[WHAT TO WORK ON] Copy everything in the listing below word for word, apart from any images.

(GIVEN RECORDS Opens)

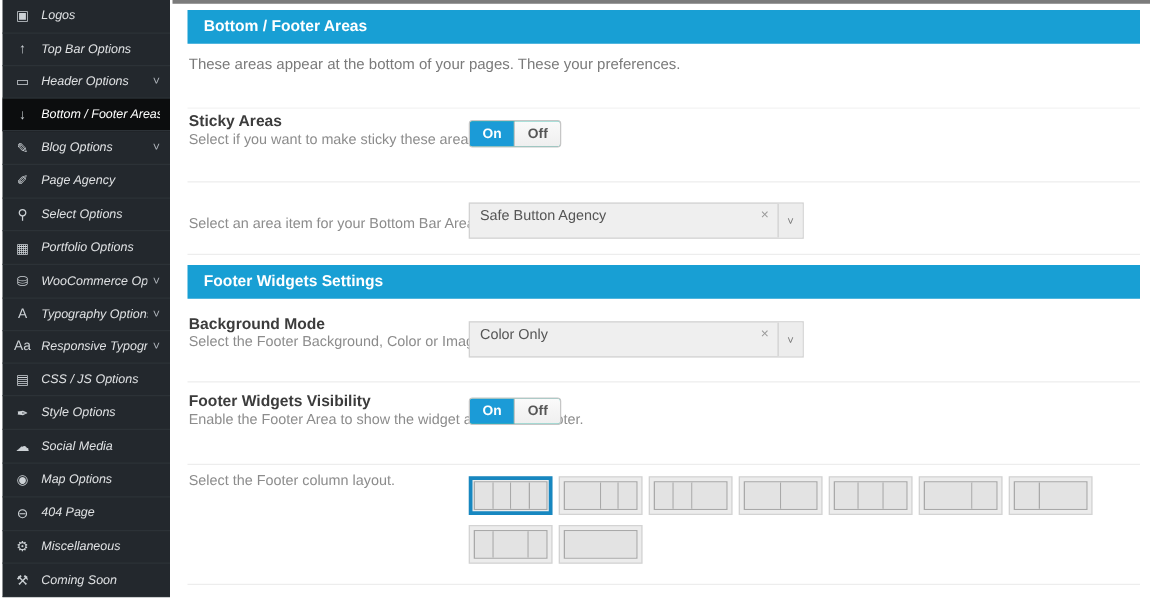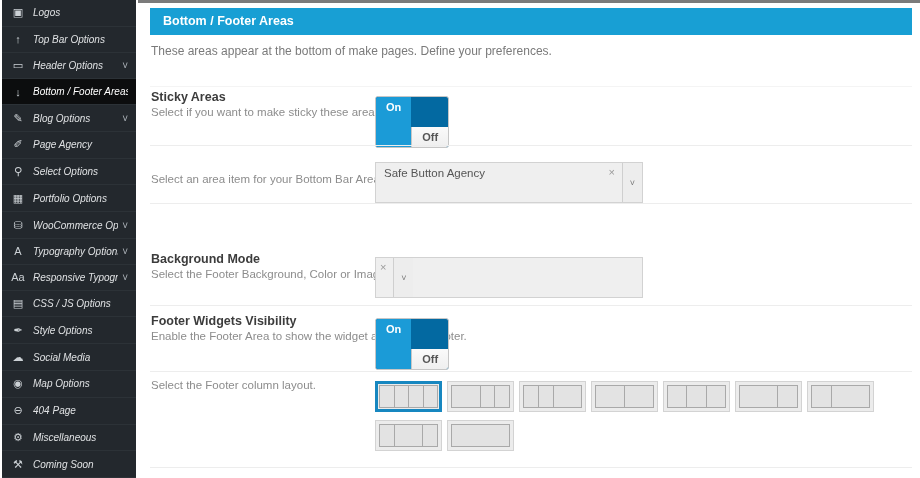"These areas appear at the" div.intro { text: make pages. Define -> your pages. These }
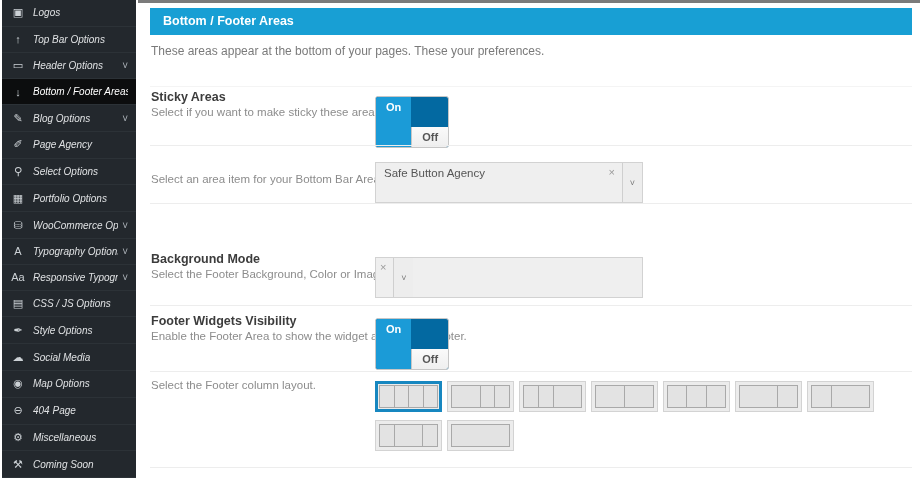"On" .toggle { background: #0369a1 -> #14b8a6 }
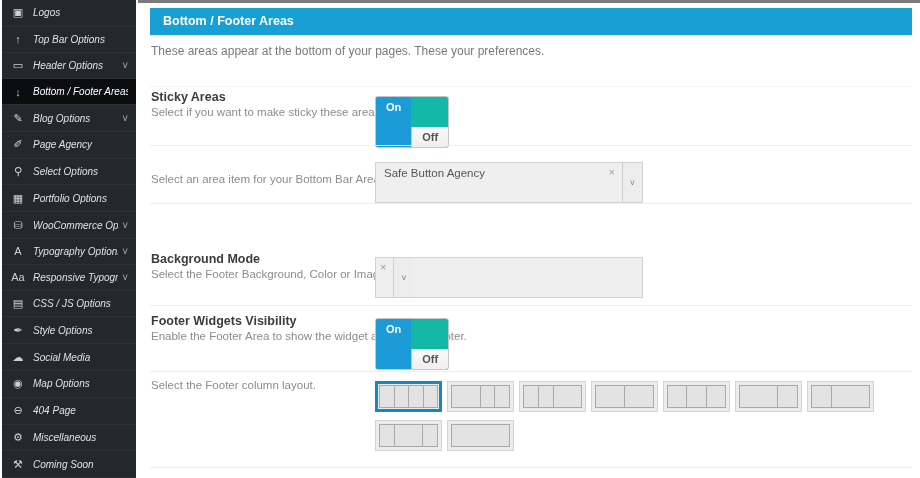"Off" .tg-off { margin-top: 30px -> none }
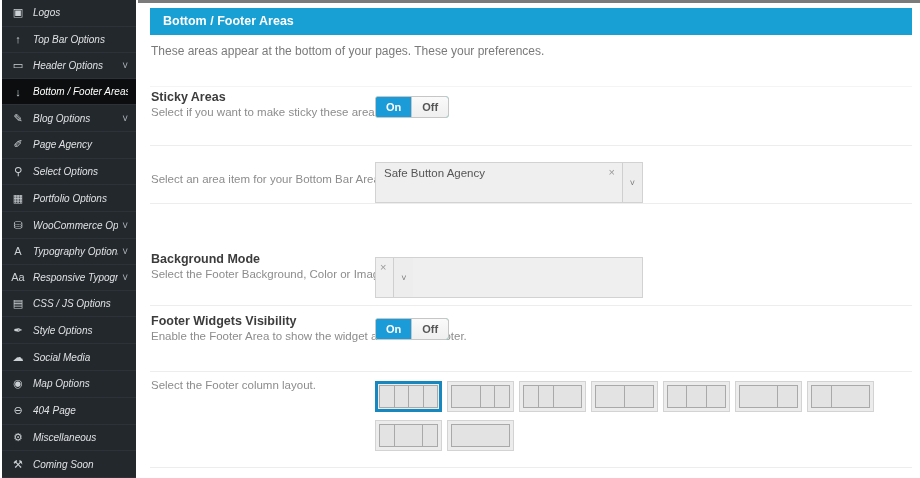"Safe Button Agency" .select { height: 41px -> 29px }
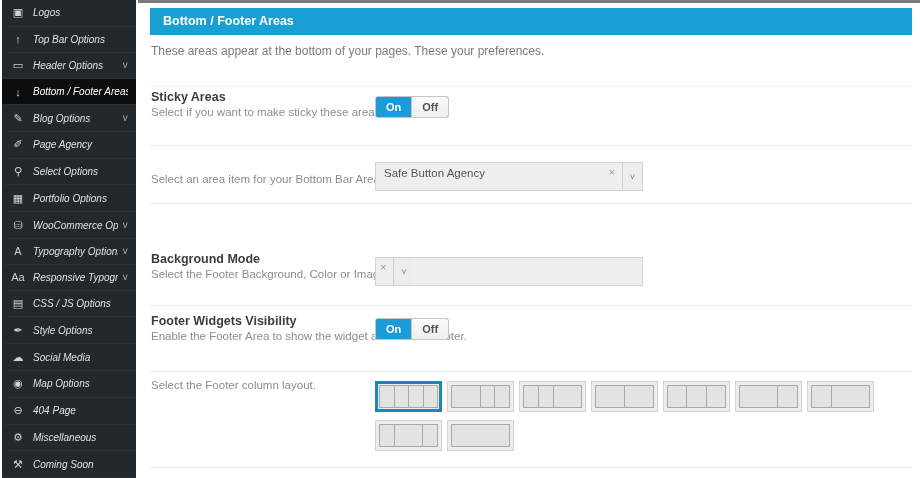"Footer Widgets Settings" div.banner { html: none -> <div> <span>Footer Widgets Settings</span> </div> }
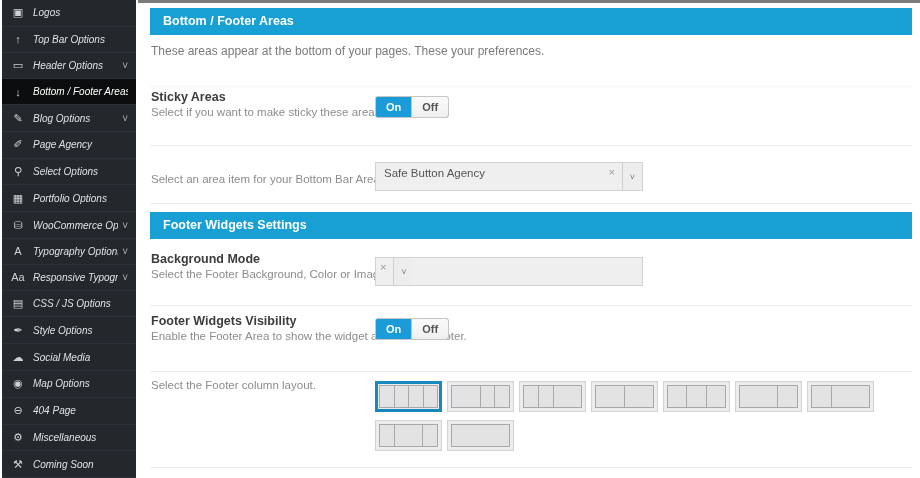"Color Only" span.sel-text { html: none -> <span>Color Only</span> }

(GIVEN RECORDS Closes)

[SOLUTION]
"These areas appear at the" div.intro { text: make pages. Define -> your pages. These }
"On" .toggle { background: #0369a1 -> #14b8a6 }
"Off" .tg-off { margin-top: 30px -> none }
"Safe Button Agency" .select { height: 41px -> 29px }
"Footer Widgets Settings" div.banner { html: none -> <div> <span>Footer Widgets Settings</span> </div> }
"Color Only" span.sel-text { html: none -> <span>Color Only</span> }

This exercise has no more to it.